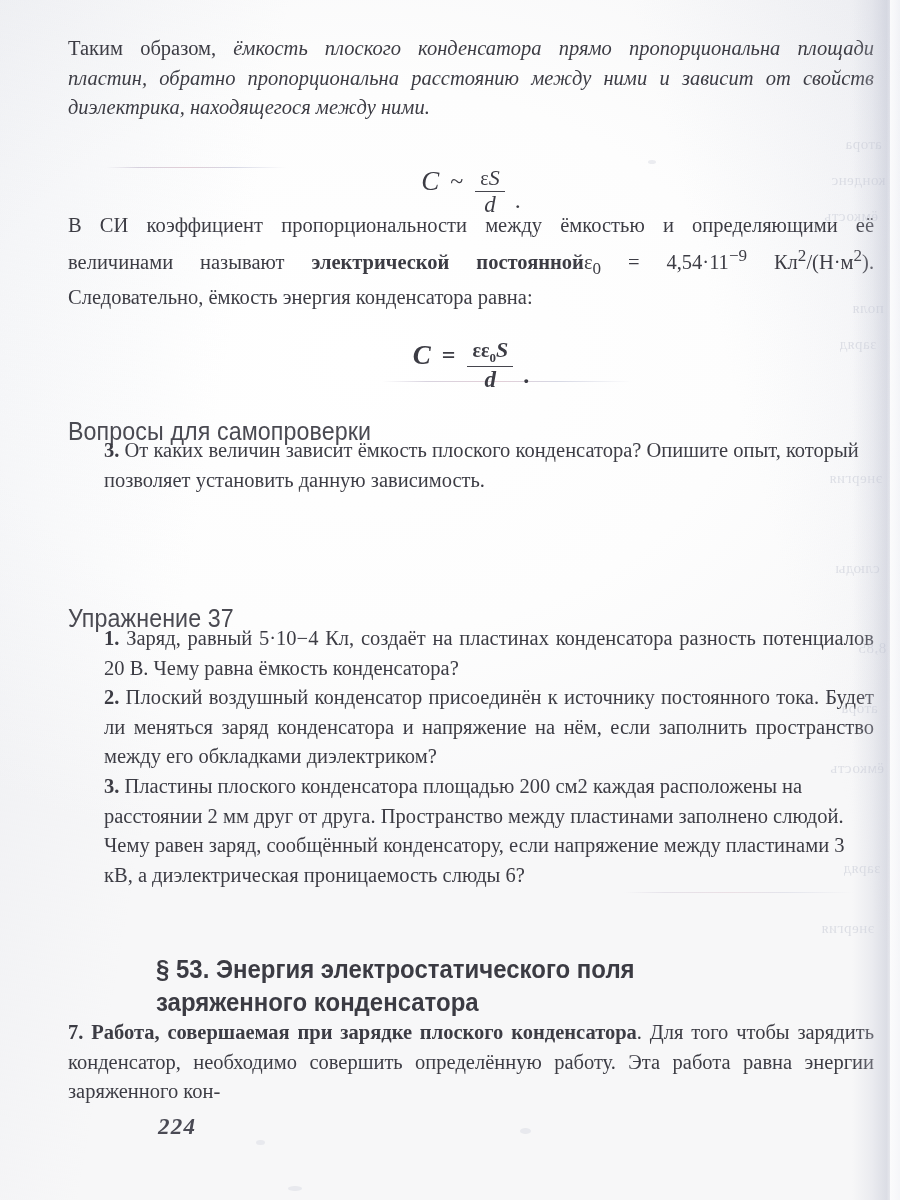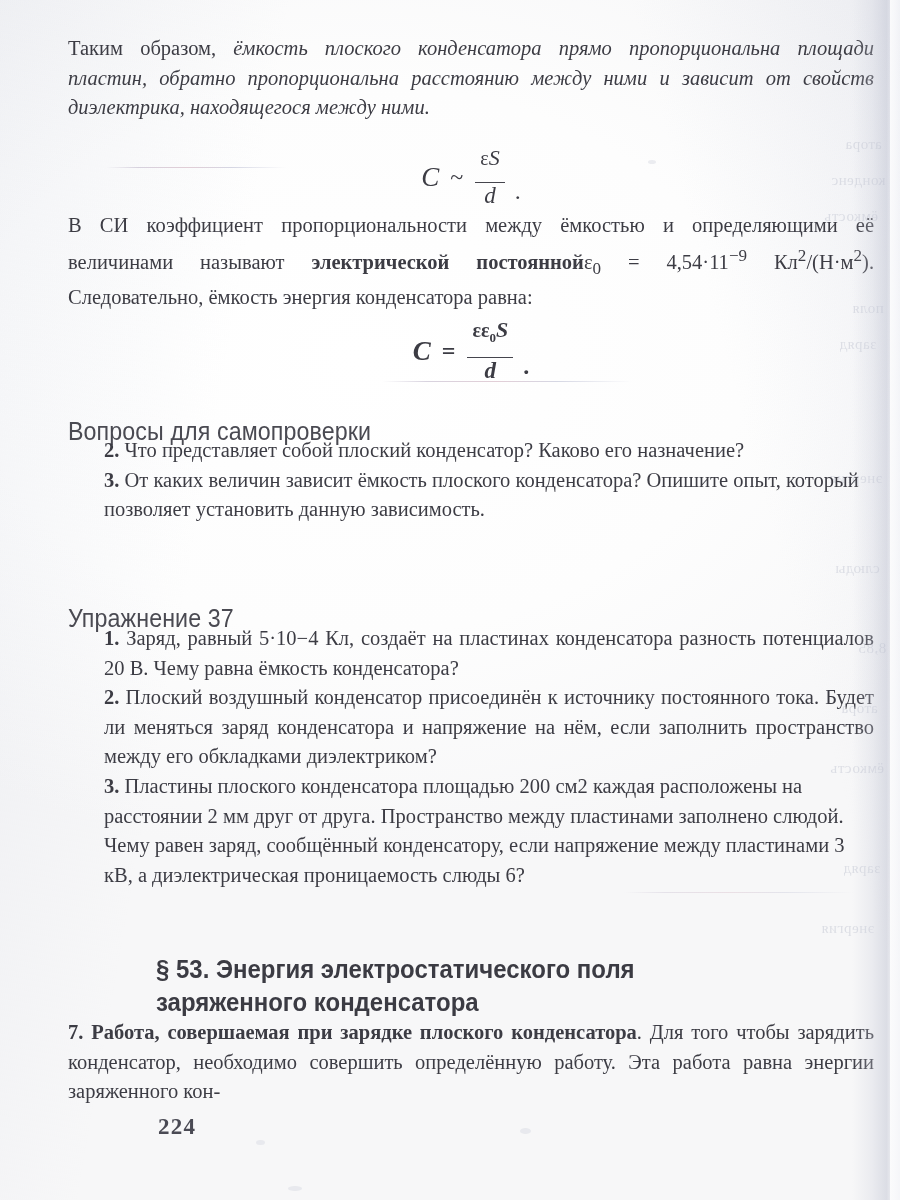--- a/index.html
+++ b/index.html
@@ -166,9 +166,10 @@
     padding: 0 1px;
   }
   .frac .num {
-    padding: 0 5px 12px 5px;
+    padding: 0 5px 1px 5px;
     border-bottom: 1.6px solid #45454d;
     font-size: 22px;
+    margin-top: 20px;
   }
   .frac .den {
     padding-top: 1px;

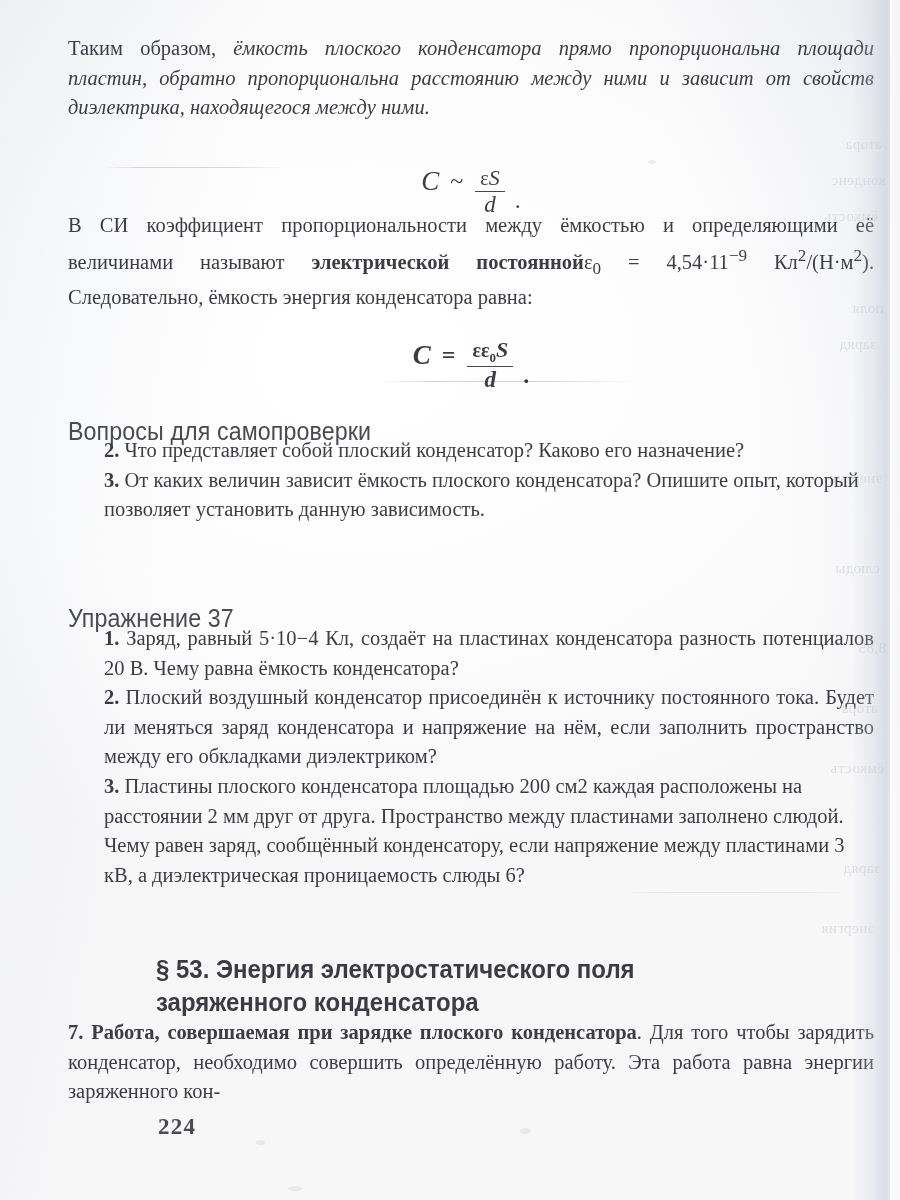--- a/index.html
+++ b/index.html
@@ -308,7 +308,6 @@
     <h2 class="sec-heading heading-questions">Вопросы для самопроверки</h2>
 
     <div class="num-list list-questions">
-      <p class="num-item"><span class="n">2.</span> <span>Что представляет собой плоский конденсатор? Каково его назначение?</span></p>
       <p class="num-item"><span class="n">3.</span> <span>От каких величин зависит ёмкость плоского конденсатора? Опишите опыт, который позволяет установить данную зависимость.</span></p>
     </div>
 

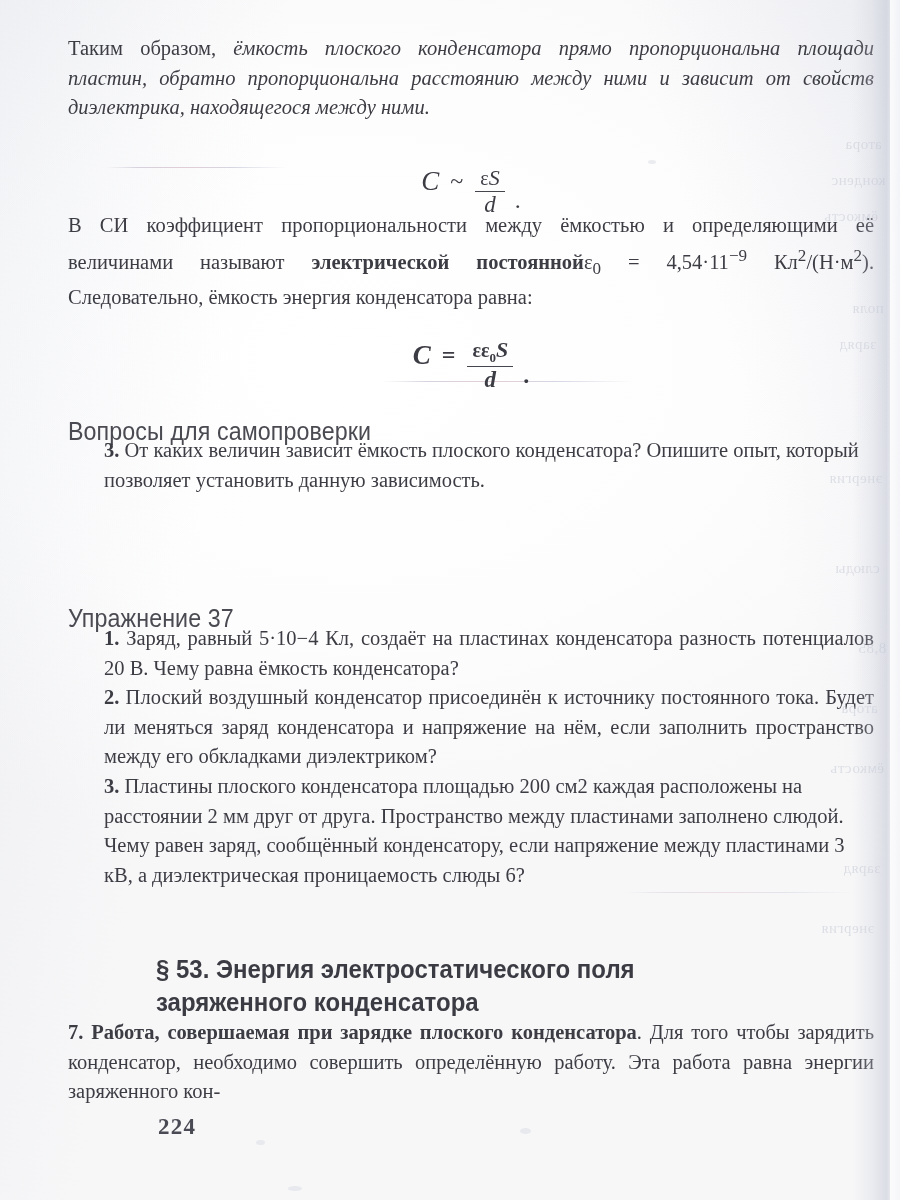--- a/index.html
+++ b/index.html
@@ -239,6 +239,7 @@
     font-weight: 700;
     letter-spacing: 1.2px;
     color: #4a4a54;
+    font-style: italic;
   }
 </style>
 </head>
_ _ _ _
Set down word for word the lines from the first entry through the line with "-308,7 +308,6 @@", both included, omitting pictures.

--- a/index.html
+++ b/index.html
@@ -166,9 +166,10 @@
     padding: 0 1px;
   }
   .frac .num {
-    padding: 0 5px 12px 5px;
+    padding: 0 5px 1px 5px;
     border-bottom: 1.6px solid #45454d;
     font-size: 22px;
+    margin-top: 20px;
   }
   .frac .den {
     padding-top: 1px;

--- a/index.html
+++ b/index.html
@@ -308,7 +308,6 @@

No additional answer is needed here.